Article citations

    T. Tanaka, M. Ohmori, S. Yasunaga, et al., “DNA Typing of HLA Class II Genes (HLA-DR, -DQ and -DP) in Japanese Patients with Histiocytc Necrotizing Lymphadenitis (Kikuchi Disease),” Tissue Antigens, Vol. 54, No. 3, 1999, pp. 246-253.
    http://dx.doi.org/10.1034/j.1399-0039.1999.540305.x

has been cited by the following article:

  • TITLE: Kikuchi-Fujimoto Disease Associated to the Epstein-Barr Virus.

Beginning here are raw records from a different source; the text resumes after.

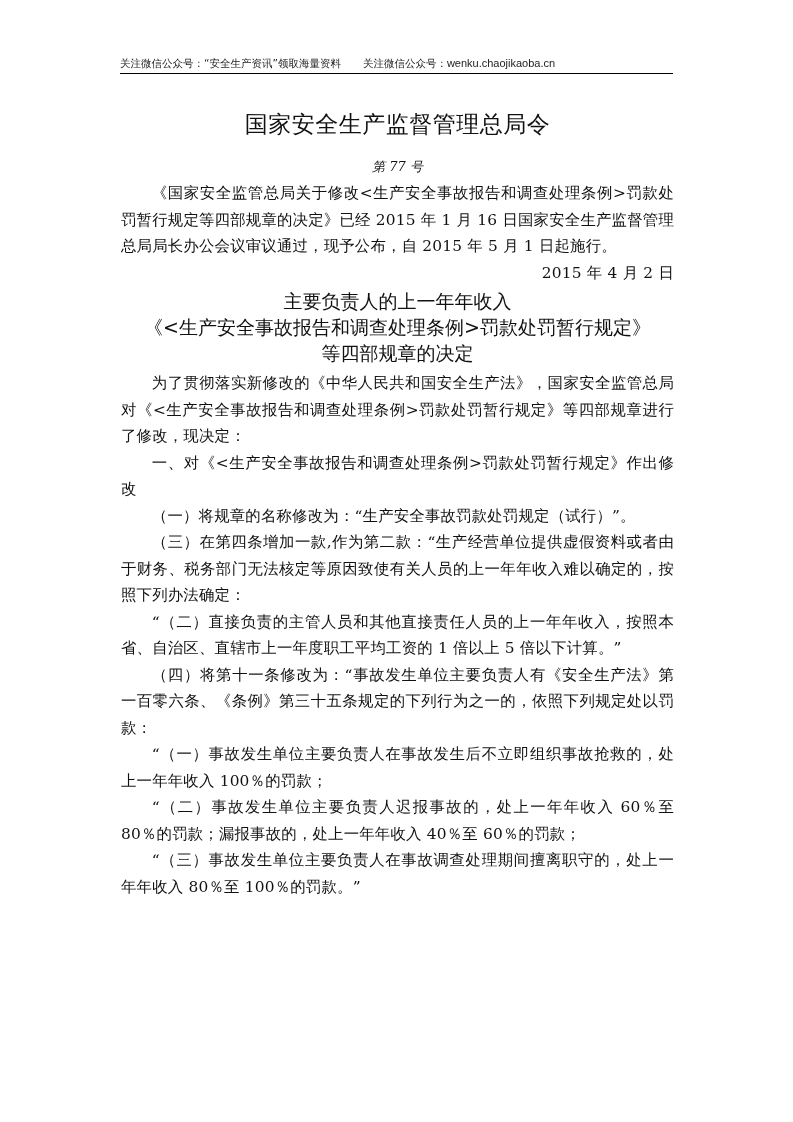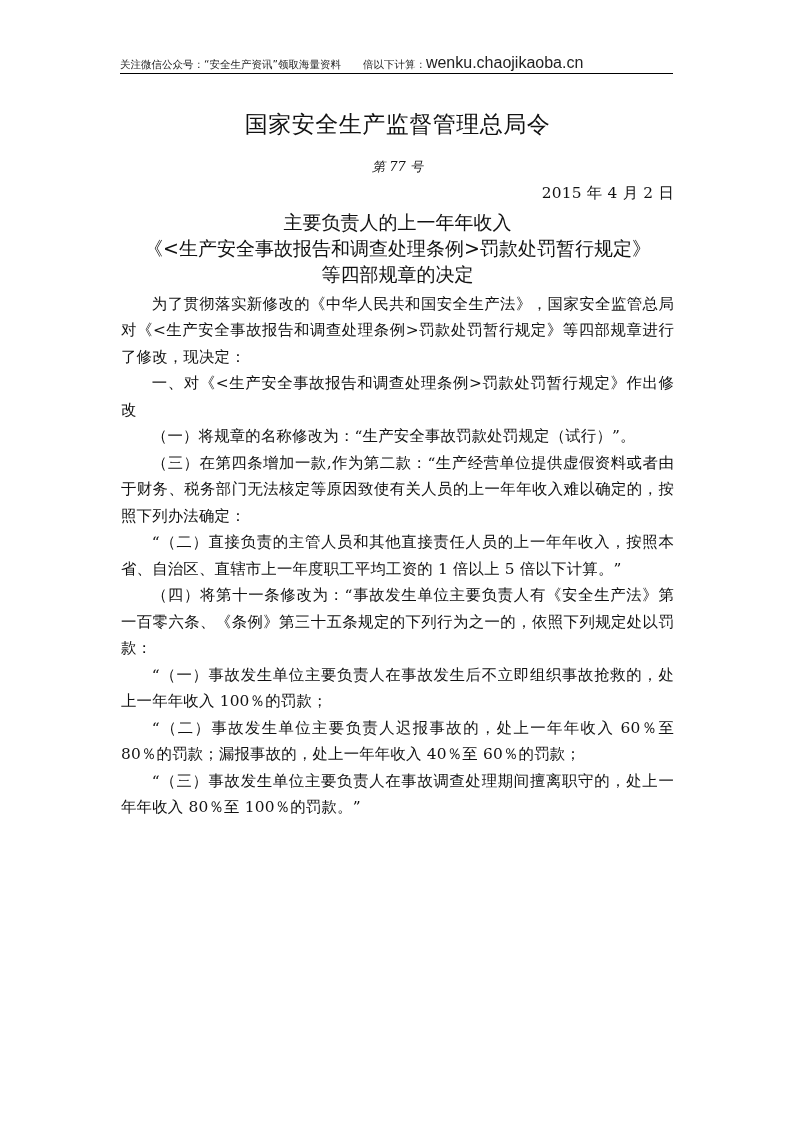"倍以下计算：" span { text: 倍以下计算 -> 关注微信公众号 }
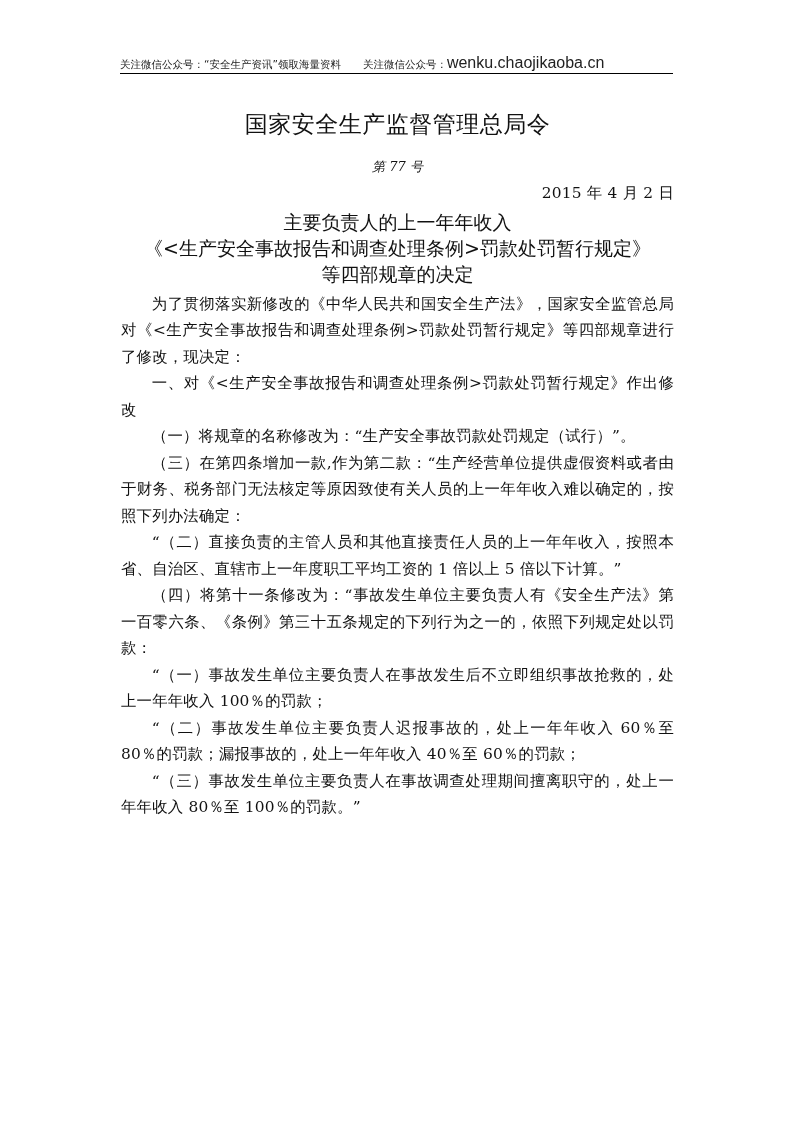"wenku.chaojikaoba.cn" .page-header .url { font-size: 16px -> 11px }
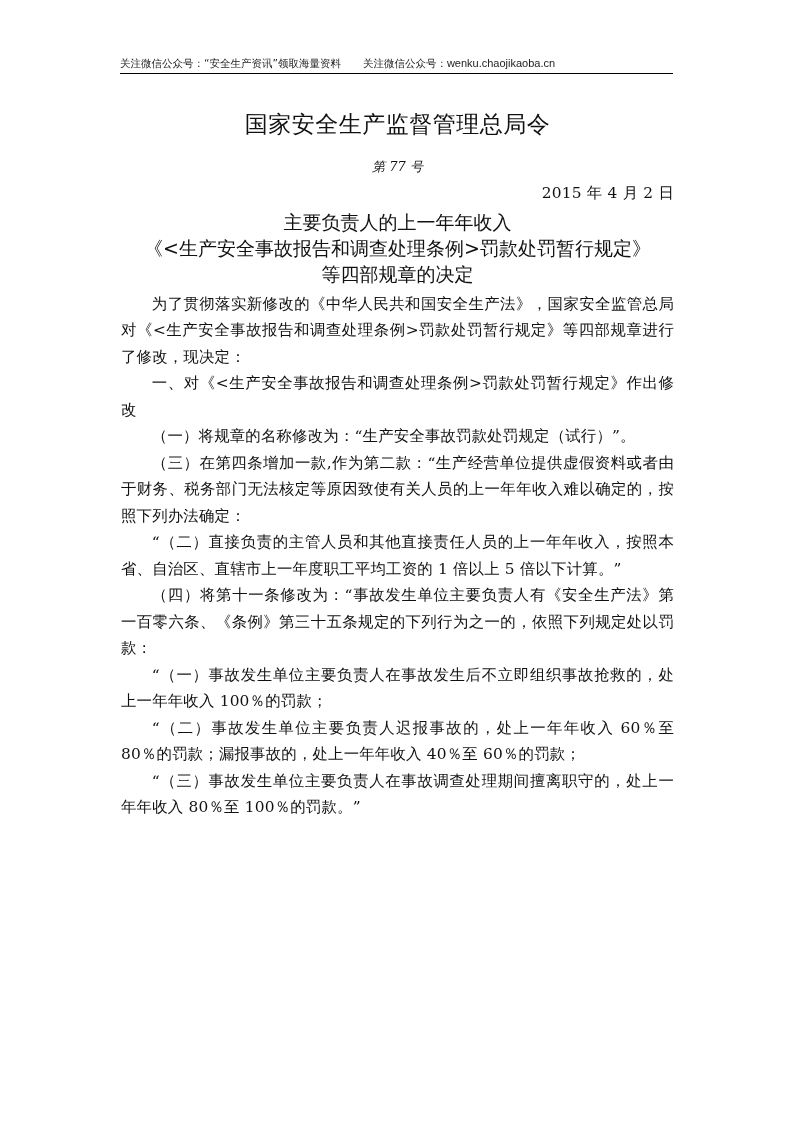"《国家安全监管总局关于修改<生产安全事故报告和调查处理条例>罚款处罚暂行规定等四" p.indent { html: none -> <p>《国家安全监管总局关于修改&lt;生产安全事故报告和调查处理条例&gt;罚款处罚暂行规定等四部规章的决定》已经 2015 年 1 月 16 日国家安全生产监督管理总局局长办公会议审议通过，现予公布，自 2015 年 5 月 1 日起施行。</p> }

A Type of Rare Necrotizing Lymphadenitis and Its Differential Diagnosis
  • AUTHORS: Mónica Belinda Romero Guadarrama, Oscar Daniel Guzmán-Aguilar, Adriana Carolina López-Ugalde, José Samuel Almeida Navarro, Humberto Cruz-Ortíz
  • KEYWORDS: Kikuchi-Fujimoto Disease; Epstein Barr Virus
  • JOURNAL NAME: Open Journal of Pathology DOI: 10.4236/ojpathology.2013.34034 Sep 05, 2014
  • ABSTRACT: Introduction: Kikuchi-Fujimoto disease (KFD), also known as histiocytic necrotizing lymphadenitis, is a specific and self-limited disease; its etiology is unknown. Some causal microorganisms have been proposed. The objective of the present article is to emphasize the clinicopathological characteristics of this disease that has been associated to the Epstein-Barr virus and to compare the histological changes with other types of necrotizing lymphadenopathies. Material and Methods: We studied 32 patients of the Surgical Pathology Service with necrotizing lymphadenitis, diagnosed in the years from 2004 to 2012 to found more cases of this rare disease in our Institution. Patients were 18 women and 14 men with an average age of 37 years. Results: The lymph nodes were cervical and axillary ones, some were associated to autoimmune diseases and no cause was identified in others. One of the cases, was diagnosed as KFD, presented morphological changes characteristic of this disease, such as subcapsular lymphoid follicles, zones with cell debris, epithelioid macrophages, clear-cytoplasm histiocytes, and immunoblast-reactive lymphocytes. Immunohistochemical markers were determined, such as CD20, CD2, CD4, CD8, CD68, lysozyme, CD56, granzyme B and EBER, which demonstrated the presence of B, T lymphocytes, histiocytes and cells positive to EBER. Histological changes in KFD occurred in three stages: proliferative stage, necrotizing, and xanthomatous. It is important to identify the histological stages of the disease because a differential diagnosis must be performed in regard to lymphadenopathies with necrosis and diverse types of lymphomas. Conclusion: We present a case of necrotizing lymphadenitis (KFD) associated to the Epstein-Barr virus and in some cases it is not possible to render a specific diagnosis based on morphologic findings, alone, and a diagnosis of necrotizing lymphadenitis may be used.